◆ **ACTION ITEM**
Find the lines below that contain the string "label", count them, and give only the number.

[Web page edit records]
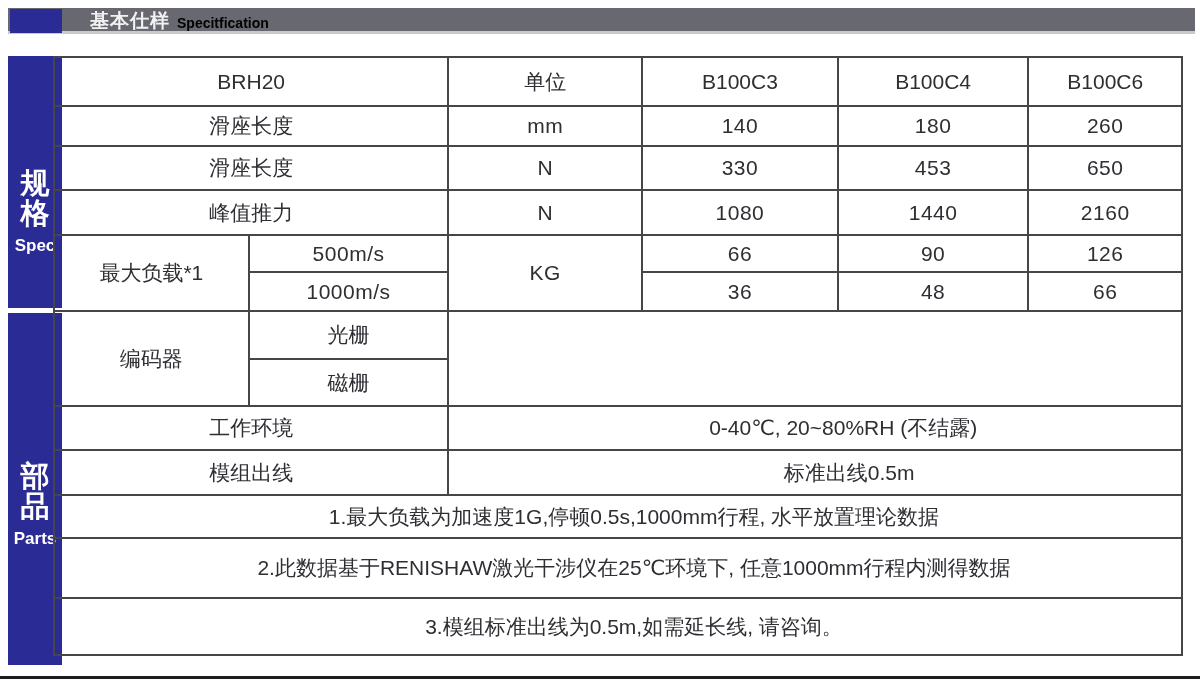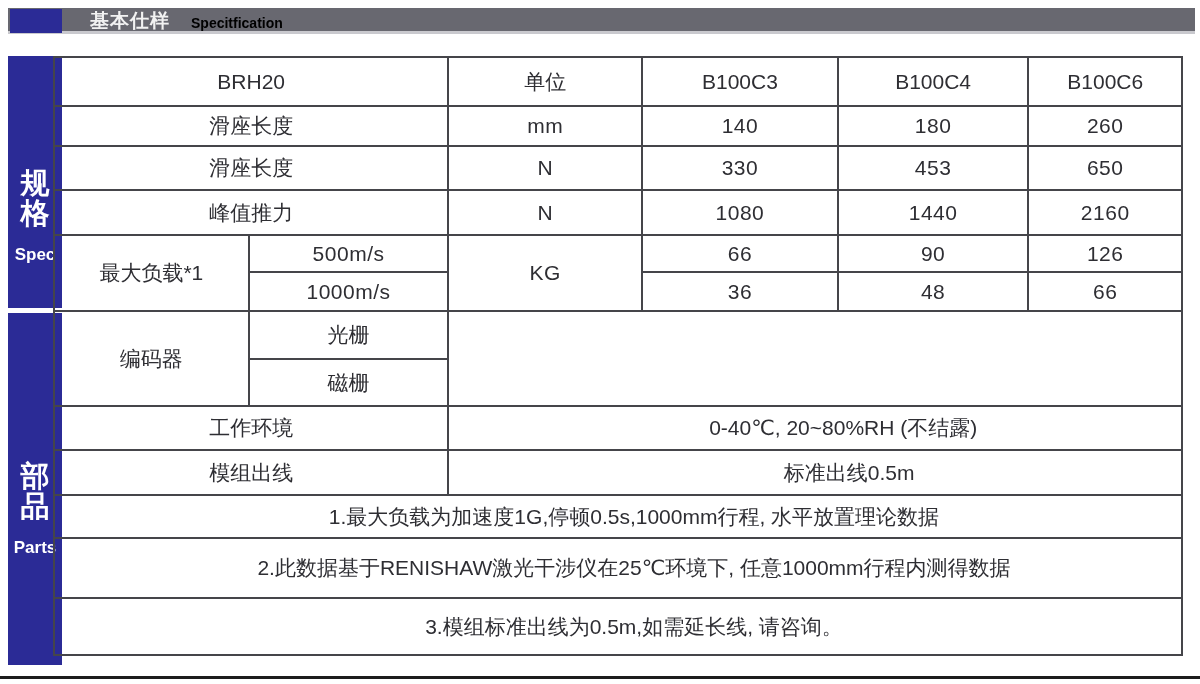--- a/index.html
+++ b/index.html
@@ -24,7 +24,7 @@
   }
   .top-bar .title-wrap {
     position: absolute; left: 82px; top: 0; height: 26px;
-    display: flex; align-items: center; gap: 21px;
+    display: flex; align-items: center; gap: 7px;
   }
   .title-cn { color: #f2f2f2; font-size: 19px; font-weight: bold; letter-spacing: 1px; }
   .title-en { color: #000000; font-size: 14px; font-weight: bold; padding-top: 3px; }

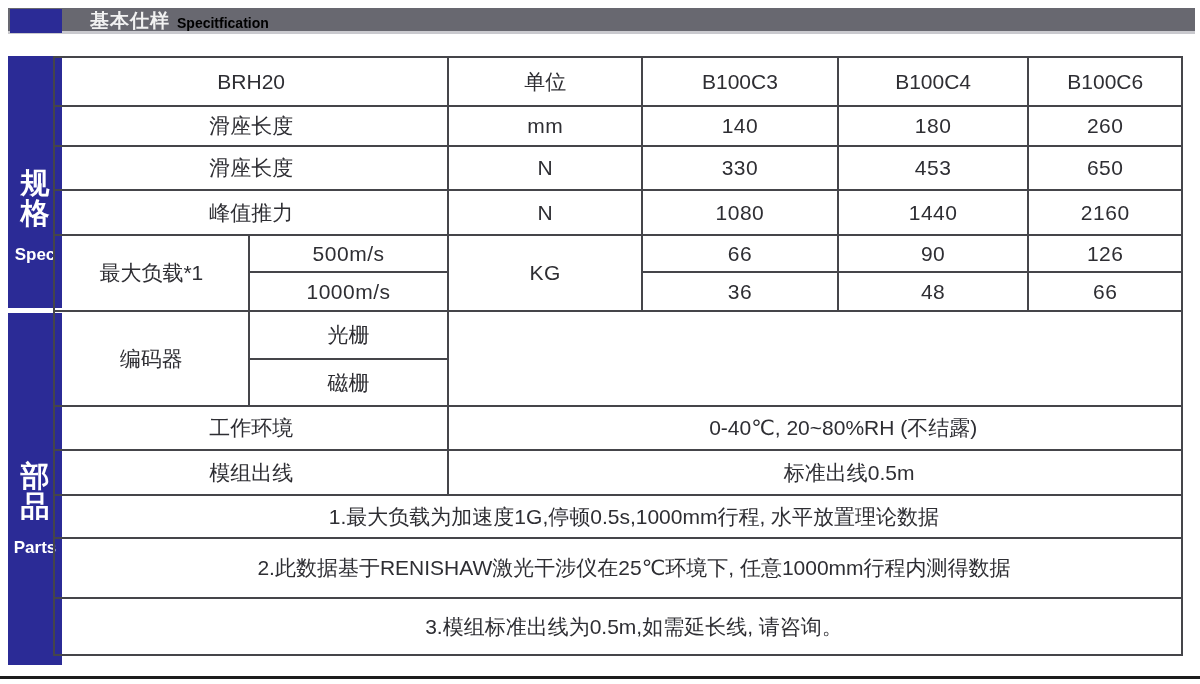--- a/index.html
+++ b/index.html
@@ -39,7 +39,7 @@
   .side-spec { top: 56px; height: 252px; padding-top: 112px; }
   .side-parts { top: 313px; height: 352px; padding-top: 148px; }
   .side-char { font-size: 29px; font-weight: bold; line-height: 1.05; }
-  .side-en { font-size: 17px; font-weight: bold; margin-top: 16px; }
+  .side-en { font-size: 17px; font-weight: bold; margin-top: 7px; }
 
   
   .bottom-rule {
* * *
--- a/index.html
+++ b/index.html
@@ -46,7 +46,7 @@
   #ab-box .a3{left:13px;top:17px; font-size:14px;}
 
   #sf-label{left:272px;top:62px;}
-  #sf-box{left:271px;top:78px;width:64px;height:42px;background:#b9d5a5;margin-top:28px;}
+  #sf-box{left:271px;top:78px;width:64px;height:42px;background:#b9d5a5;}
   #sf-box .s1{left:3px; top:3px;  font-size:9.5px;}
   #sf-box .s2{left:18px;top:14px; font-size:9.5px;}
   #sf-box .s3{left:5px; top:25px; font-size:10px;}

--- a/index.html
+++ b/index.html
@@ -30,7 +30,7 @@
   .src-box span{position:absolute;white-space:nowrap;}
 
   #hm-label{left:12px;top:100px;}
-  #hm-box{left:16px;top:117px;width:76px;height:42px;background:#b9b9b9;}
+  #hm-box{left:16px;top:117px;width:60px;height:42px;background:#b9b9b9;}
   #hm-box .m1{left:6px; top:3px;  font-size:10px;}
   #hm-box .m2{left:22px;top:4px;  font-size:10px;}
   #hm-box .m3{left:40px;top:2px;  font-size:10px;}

◆ **ANSWER SPACE**
2